Ratusan guru dari Kabupaten Banyumas yang tergabung dalam Musyawarah Guru Mata Pelajaran (MGMP) Pendidikan Kewarganegaraan (PKn) se-Kabupaten Banyumas, Jawa Tengah, secara bersama-sama berkunjung ke Mahkamah Konstitusi (MK), Senin (7/5). Kedatangan mereka diterima langsung Hakim Konstitusi M. Akil Mohctar, dan dilanjutkan dengan paparan sejarah singkat terbentuknya lembaga peradilan MK.
Kesempatan itu Akil mengatakan bahwa setelah reformasi pada tahun 1998 terjadi sebuah kesepakatan di kalangan masyarakat untuk mengamandemen UUD 1945. “Dengan adanya perubahan UUD, kita melakukan penataan kembali fungsi dan kedudukan sistem ketatanegaraan kita berdasarkan UUD yang telah diamendemen,” ucap hakim konstitusi tersebut.
Namun yang paling fundamental dalam bentuk perubahan saat itu, Akil melanjutkan, terdapat dalam perubahan Pasal 1 Ayat 2 UUD 1945. Konsekuensi dari perubahan tersebut yakni dari kedaulatan rakyat yang kekuasaan penuh berada di tangan Majelis Permusyawaratan Rakyat berubah menjadi kedaulatan rakyat dilaksanakan menurut UUD 1945.

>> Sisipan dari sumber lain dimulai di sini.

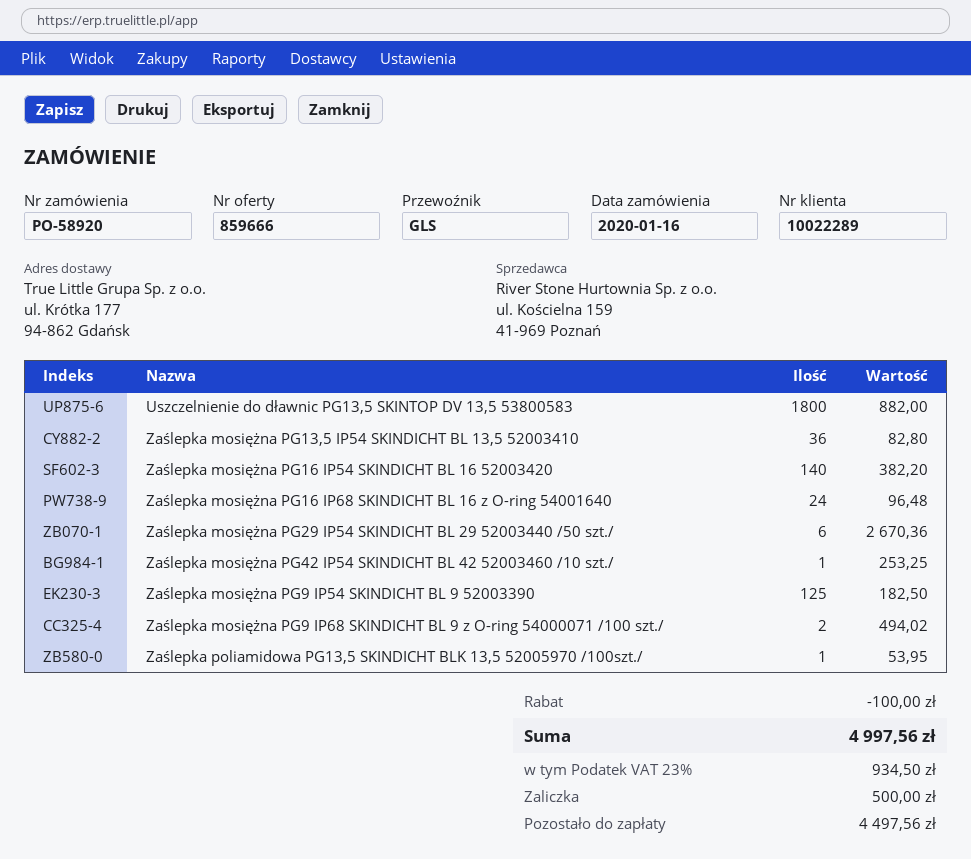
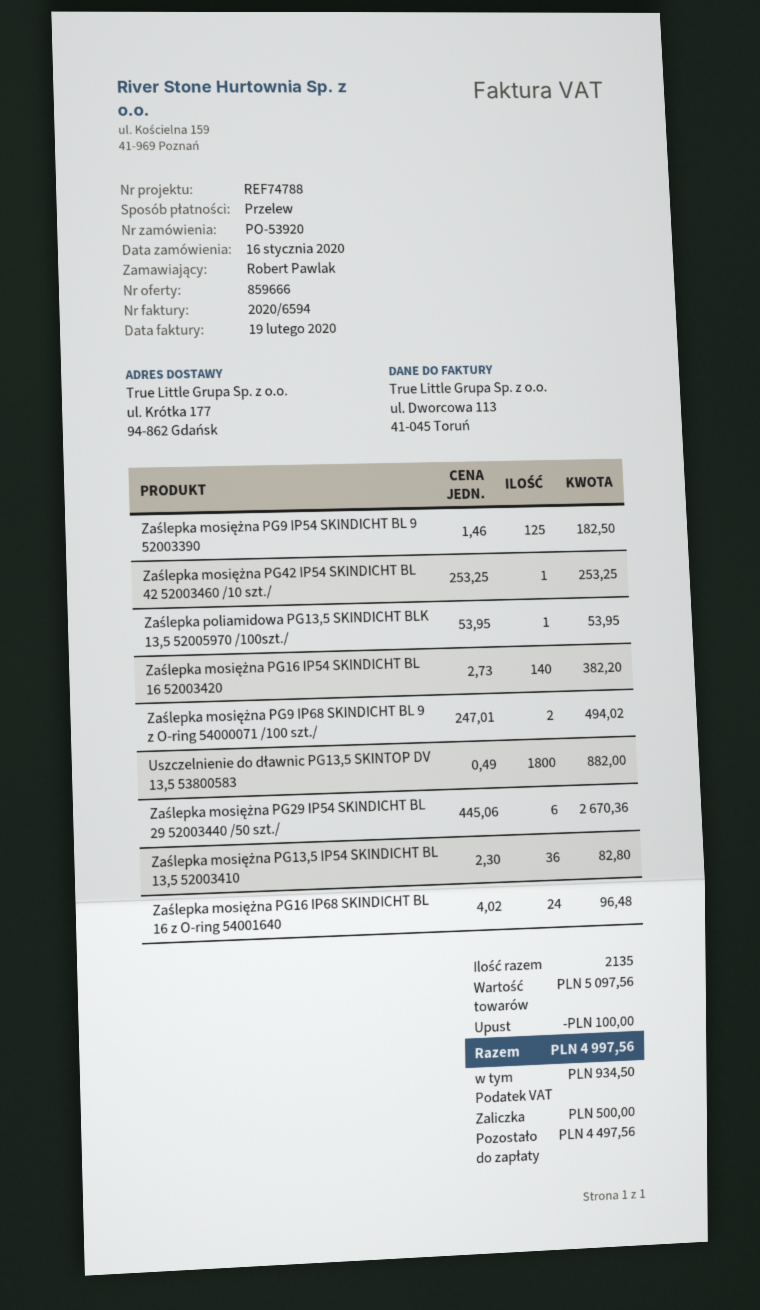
order number: PO-58920 -> PO-53920

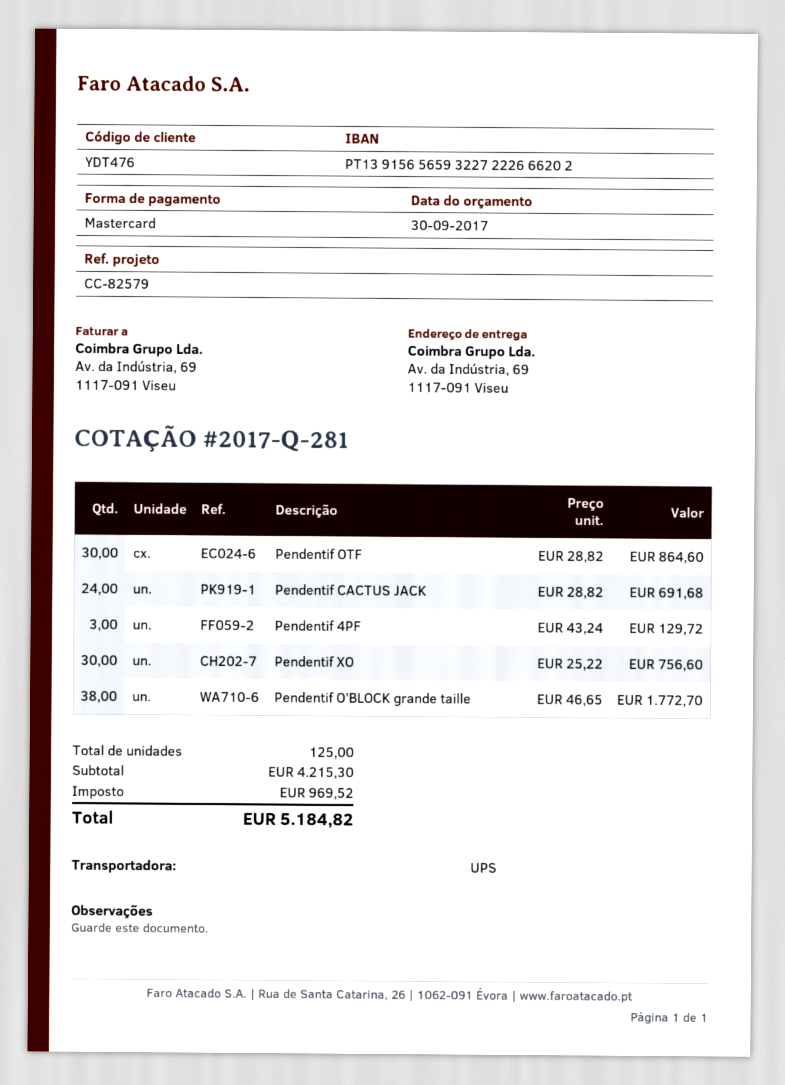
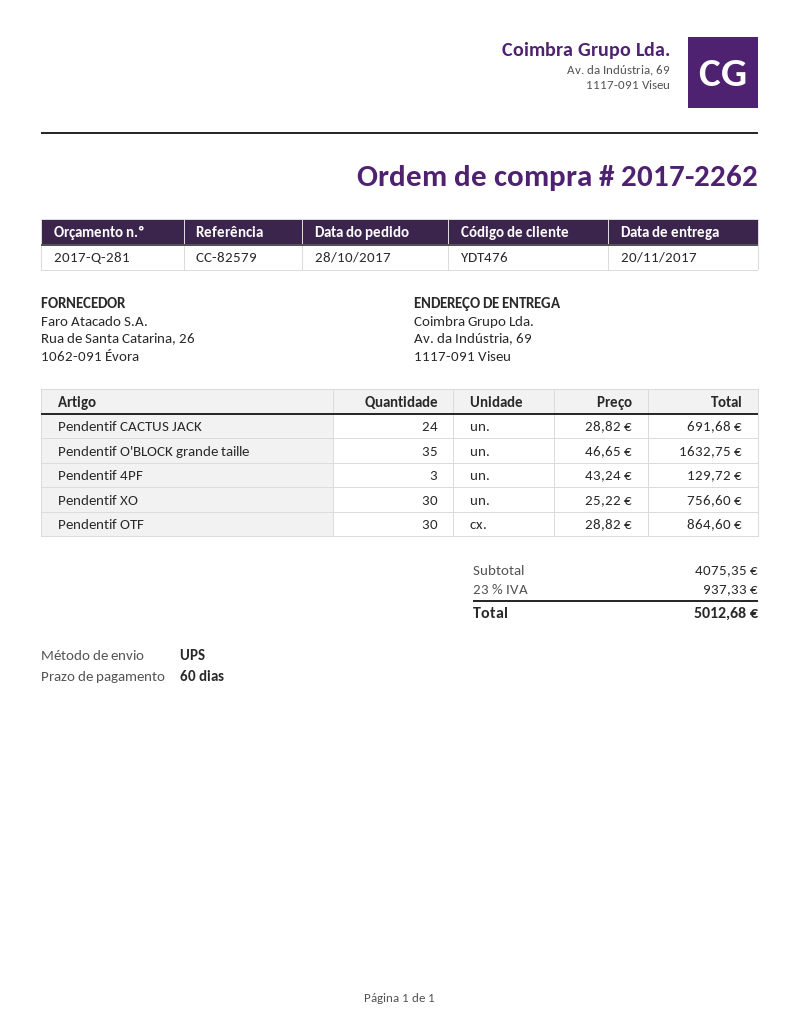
Pendentif O'BLOCK grande taille: 38 x 46.65 = 1772.70 -> 35 x 46.65 = 1632.75
subtotal: 4215.30 -> 4075.35
tax: 969.52 -> 937.33
total: 5184.82 -> 5012.68

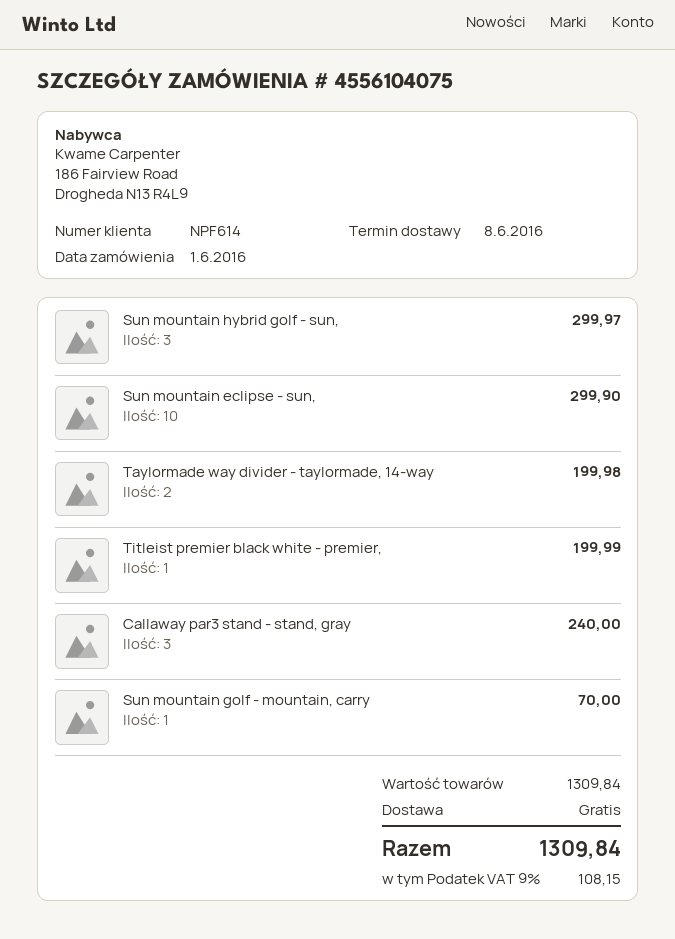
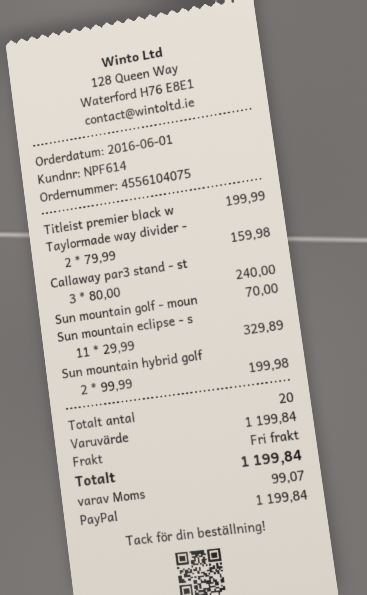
Sun mountain hybrid golf - sun,: 3 for 299.97 -> 2 for 199.98
Sun mountain eclipse - sun,: 10 for 299.90 -> 11 for 329.89
Taylormade way divider - taylormade, 14-way: 2 for 199.98 -> 2 for 159.98
subtotal: 1309.84 -> 1199.84
tax: 108.15 -> 99.07
total: 1309.84 -> 1199.84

“Sehingga dengan kedaulatan ada ditangan rakyat menurut UUD itu mengakibatkan kita dari sistem pembagian kekuasaan kepada sistem pemisahan kekuasaan,” ujarnya. Hal demikian mengakibatkan, tambah Akil, masyarakat Indonesia menganut faham demokrasi konsitusional. “Artinya demokrasi ada di tangan rakyat, tapi dilakukan menurut asas-asas konstitusi. Disitulah kita melakukan perubahan,” tutur Doktor Ilmu Hukum Universitas Padjajaran Bandung itu.
Kemudian perubahan siknifikan berikutnya, lanjut Akil, adalah disebutkan dalam Pasal 1 Ayat 3 berbunyi, “Negara Indonesia adalah Negara Hukum”. Hal demkian, menurutnya, memperkuat bahwa bangsa Indonesia adalah negara hukum yang demokratis dan negara demokratis berdasarkan hukum. “Tetapi apabila negara demokrasi dilakukan sebabas-bebasnya maka terjadinya tirani mayoritas,” urai Akil.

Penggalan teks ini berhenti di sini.